The net earnings for the quarter were $2.7 million or $0.45 per share compared to $4.6 million or $0.79 per share for the same quarter last year. The decline in net earnings was largely the result of a decrease in comparable store sales of 4.3 percent in the quarter, as compared with a 16.9 percent increase for the first quarter a year ago. Included in the first quarter expenses are approx. $535,000 of costs relating to the ongoing strategic review.
During the quarter, the company opened two new stores and expanded 12 existing locations, resulting in the addition of 37,000 square feet to the Le Château network. Sales generated by this expansion as well as other new space over the past year offset the decline in comparable store sales, resulting in total sales for the quarter of $61.2 million, or a 1.0 percent increase compared with $60.6 million for the same period last year.
Earnings before interest, income taxes, depreciation and amortization (EBITDA) were $7.4 million compared to $9.9 million for the first quarter last year.

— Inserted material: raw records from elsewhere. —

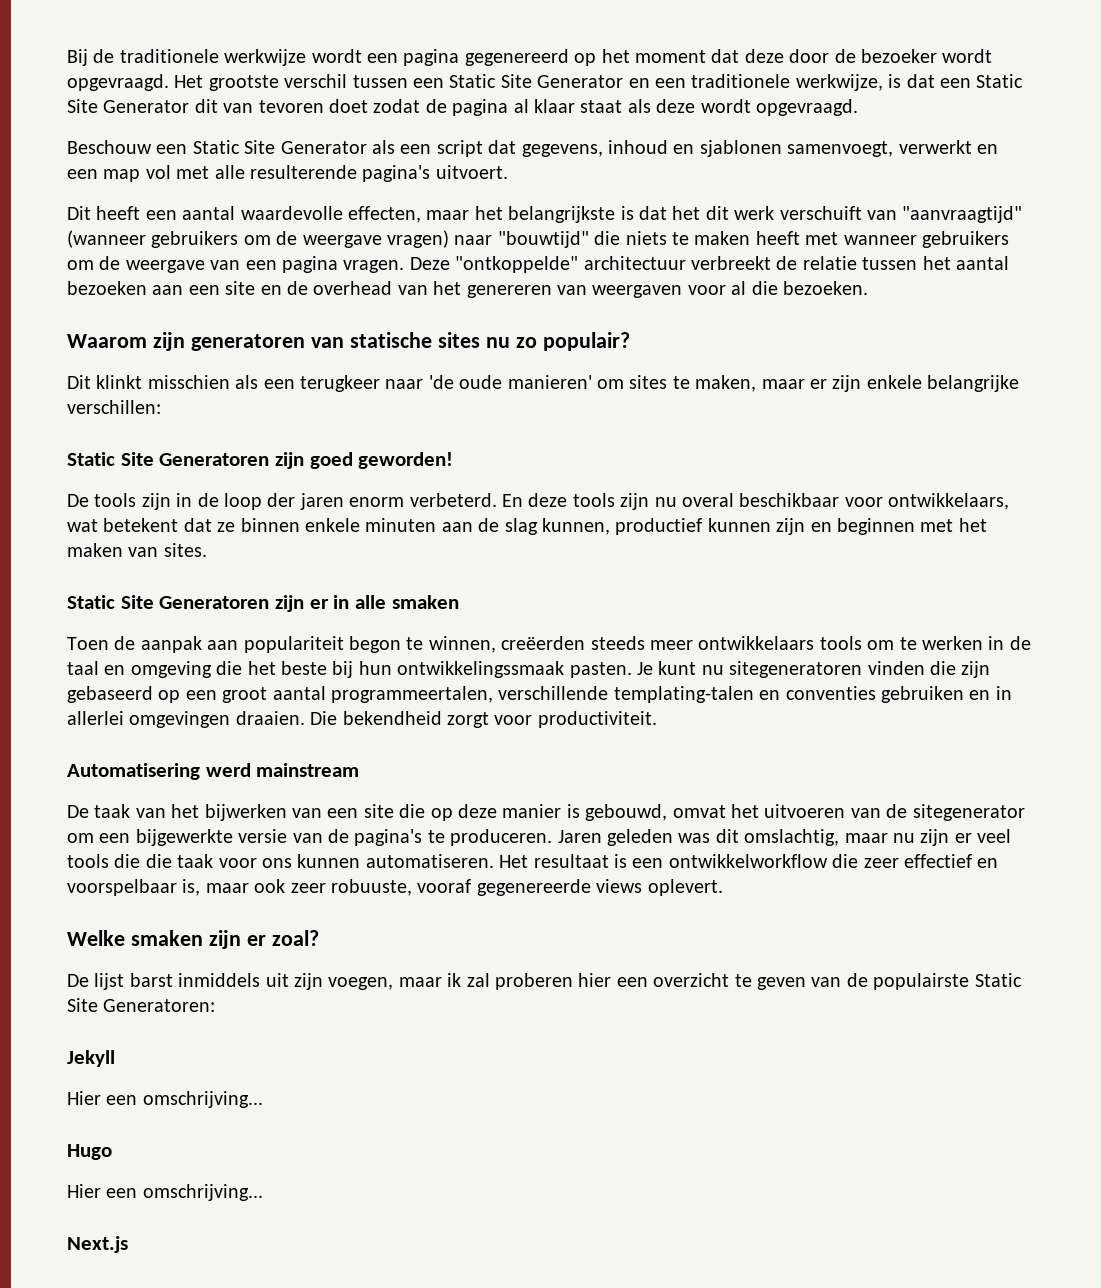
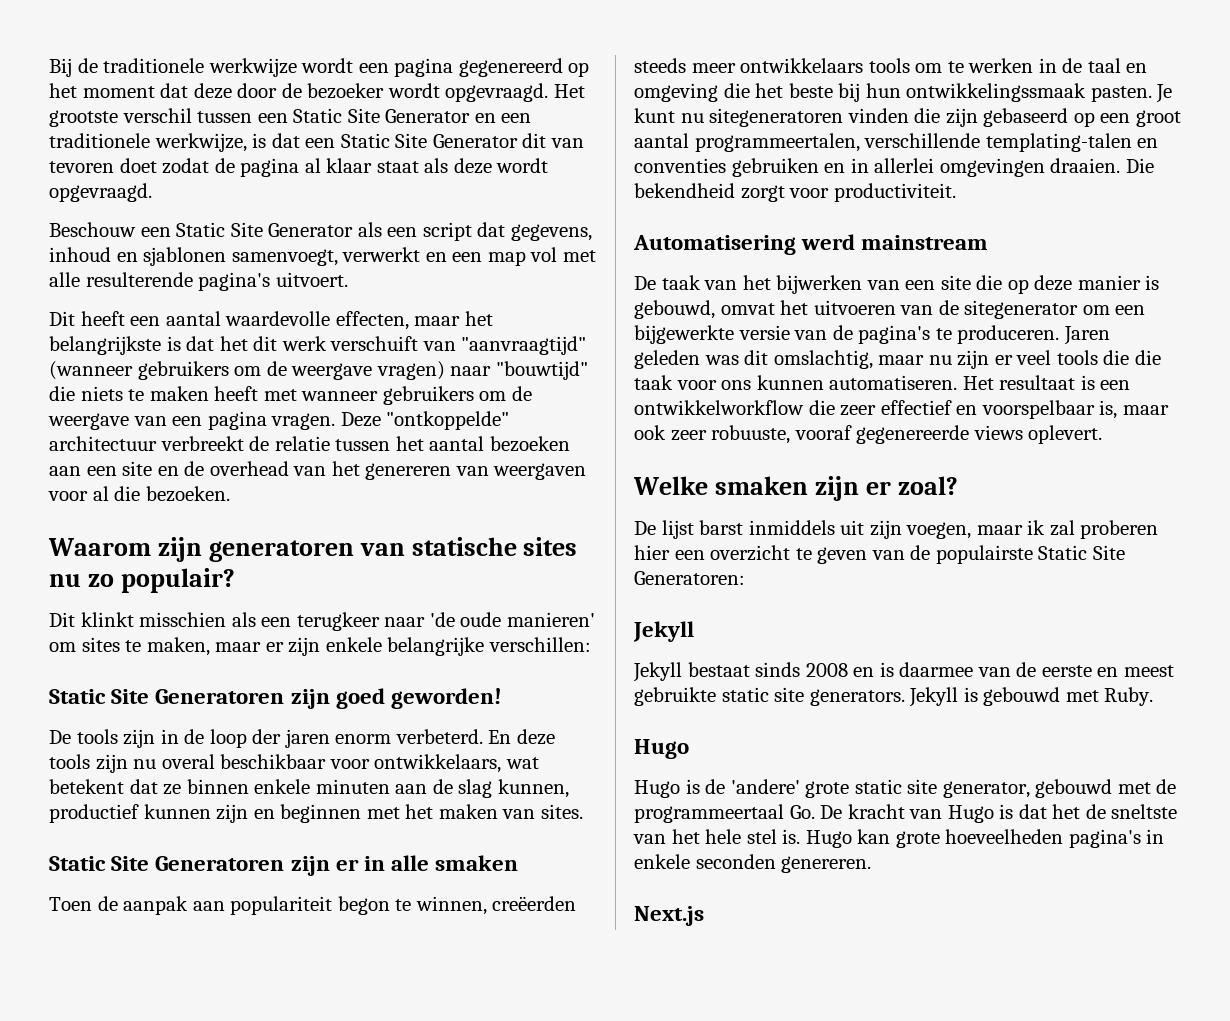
  De lijst barst inmiddels uit zijn voegen, maar ik zal proberen hier een overzicht te geven van de populairste Static Site Generatoren:
  Jekyll
- Hier een omschrijving...
+ Jekyll bestaat sinds 2008 en is daarmee van de eerste en meest gebruikte static site generators. Jekyll is gebouwd met Ruby.
  Hugo
- Hier een omschrijving...
+ Hugo is de 'andere' grote static site generator, gebouwd met de programmeertaal Go. De kracht van Hugo is dat het de sneltste van het hele stel is. Hugo kan grote hoeveelheden pagina's in enkele seconden genereren.

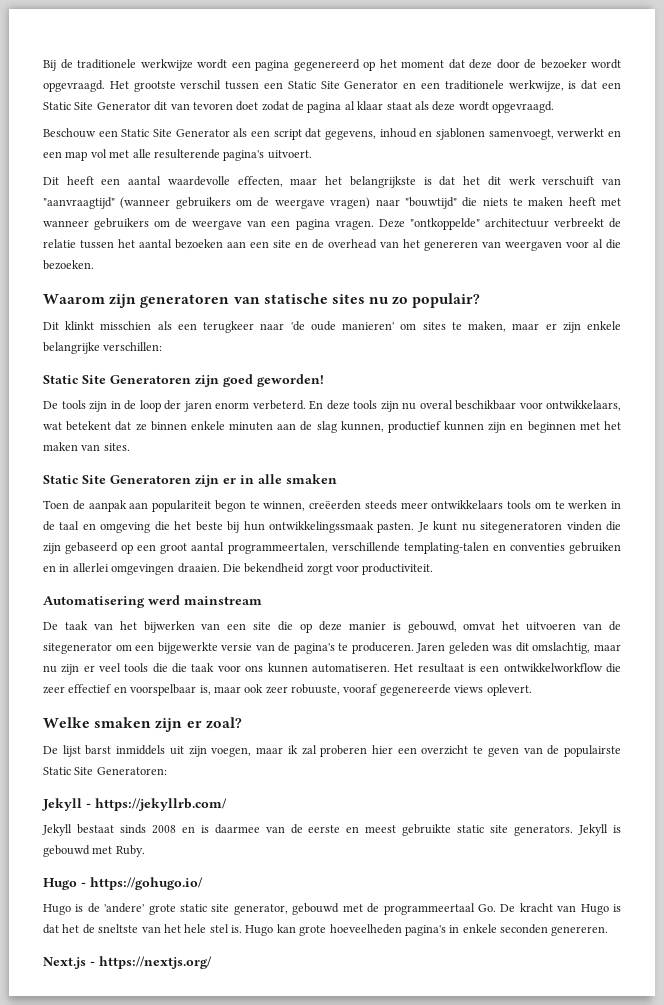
  De lijst barst inmiddels uit zijn voegen, maar ik zal proberen hier een overzicht te geven van de populairste Static Site Generatoren:
- Jekyll
+ Jekyll - https://jekyllrb.com/
  Jekyll is gebouwd met Ruby.
- Hugo
+ Hugo - https://gohugo.io/
- Next.js
+ Next.js - https://nextjs.org/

Sales and profit figures were impacted by the closing of Junior Girl division, the rapid introduction of a major footwear department across the chain, a full corporate strategic review, and other factors which softened our focus on giving customers precisely what they want. Although the first quarter results still show impressive profits, management has dedicated significant resources on the product side to accelerate growth in sales and profits.